----- Data records -----

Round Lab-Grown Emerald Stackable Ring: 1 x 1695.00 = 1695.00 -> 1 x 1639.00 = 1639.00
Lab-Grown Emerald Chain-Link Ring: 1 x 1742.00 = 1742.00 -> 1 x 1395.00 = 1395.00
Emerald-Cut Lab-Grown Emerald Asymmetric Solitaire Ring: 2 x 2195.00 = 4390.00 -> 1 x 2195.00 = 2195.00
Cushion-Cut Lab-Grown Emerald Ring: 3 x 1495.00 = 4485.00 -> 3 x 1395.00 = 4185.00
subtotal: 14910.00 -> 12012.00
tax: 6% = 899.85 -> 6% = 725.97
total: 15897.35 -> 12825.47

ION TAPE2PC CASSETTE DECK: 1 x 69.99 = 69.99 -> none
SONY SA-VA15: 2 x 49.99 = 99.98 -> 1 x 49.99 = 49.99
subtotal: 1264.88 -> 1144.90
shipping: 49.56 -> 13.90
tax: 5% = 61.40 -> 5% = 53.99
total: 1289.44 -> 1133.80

-----

• What you are asked to do
Please tally how many lines in the listing above contain the word "Ring", and answer with the figure alone.

• Expected answer
4